How does your group suggest moving the field forward?   

Carethers: We recommend adopting what’s called a rapid learning model. There are several components involved, but it boils down to making sure that everyone in the process is able to learn from how these tests and treatments are performing in the real world.

Obviously, that means being much smarter and swifter and more connected in how we handle data. We need to develop a public database that can house post-approval data — everything learned about the test or treatment once it is in use. Provider sites like the University of Michigan need software updates that allow them to link data from electronic health records with the database. And we need reliable ways to keep regulators and insurers updated.
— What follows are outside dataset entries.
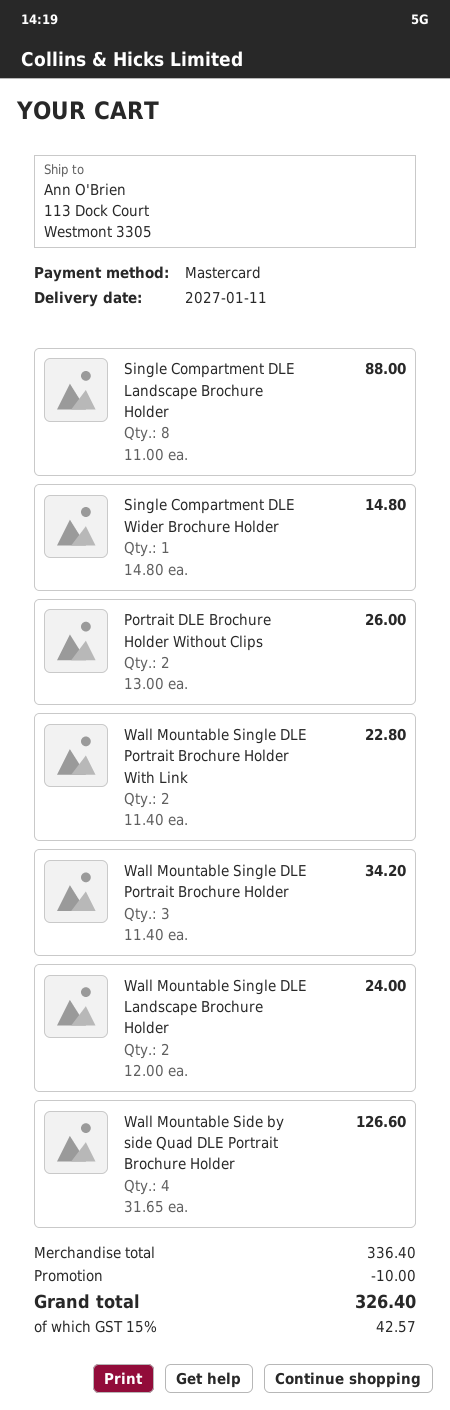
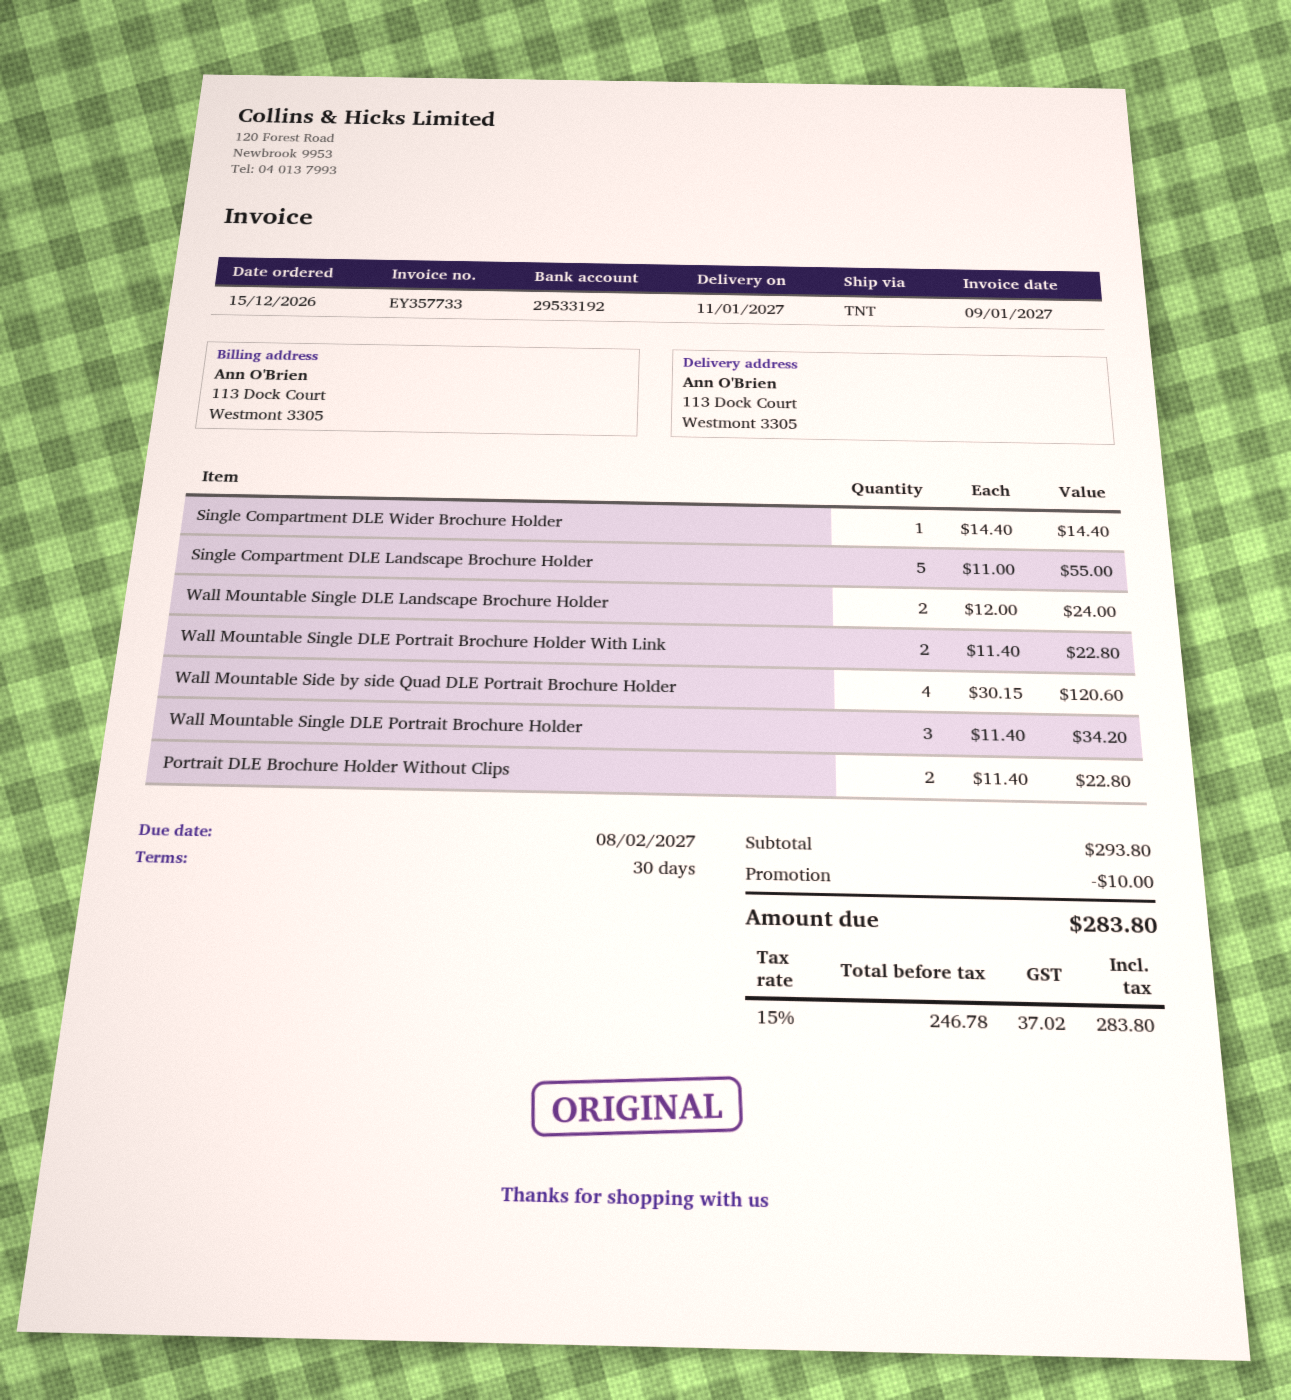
Single Compartment DLE Landscape Brochure Holder: 8 x 11.00 = 88.00 -> 5 x 11.00 = 55.00
Single Compartment DLE Wider Brochure Holder: 1 x 14.80 = 14.80 -> 1 x 14.40 = 14.40
Portrait DLE Brochure Holder Without Clips: 2 x 13.00 = 26.00 -> 2 x 11.40 = 22.80
Wall Mountable Side by side Quad DLE Portrait Brochure Holder: 4 x 31.65 = 126.60 -> 4 x 30.15 = 120.60
subtotal: 336.40 -> 293.80
tax: 15% = 42.57 -> 15% = 37.02
total: 326.40 -> 283.80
While it will require tremendous cooperation and coordination, there is precedent for this kind of sea change. More than a decade ago, a nonpartisan working group like ours from the Institute of Medicine published a report called Crossing the Quality Chasm. It made a number of ambitious suggestions for overhauling our health care system, requiring collaboration between players in both the public and private sectors. Among its recommendations was the accelerated adoption of electronic health records. While it hasn’t been easy and the results aren’t perfect, much progress has been made.

That gives us confidence that we can do the same with precision medicine. Initial feedback from many stakeholders is that this report is a good start.